[[ Dataset open ]]
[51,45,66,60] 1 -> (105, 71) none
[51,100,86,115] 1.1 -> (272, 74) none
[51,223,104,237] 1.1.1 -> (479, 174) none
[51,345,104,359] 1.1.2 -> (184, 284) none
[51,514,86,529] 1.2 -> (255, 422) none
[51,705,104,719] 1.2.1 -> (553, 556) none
[[ Dataset closed ]]
**Instructions to follow:** Output the full listing again, exactly as it stands above.

**Result of the exercise:**
[51,45,66,60] 1 -> (105, 71) none
[51,100,86,115] 1.1 -> (272, 74) none
[51,223,104,237] 1.1.1 -> (479, 174) none
[51,345,104,359] 1.1.2 -> (184, 284) none
[51,514,86,529] 1.2 -> (255, 422) none
[51,705,104,719] 1.2.1 -> (553, 556) none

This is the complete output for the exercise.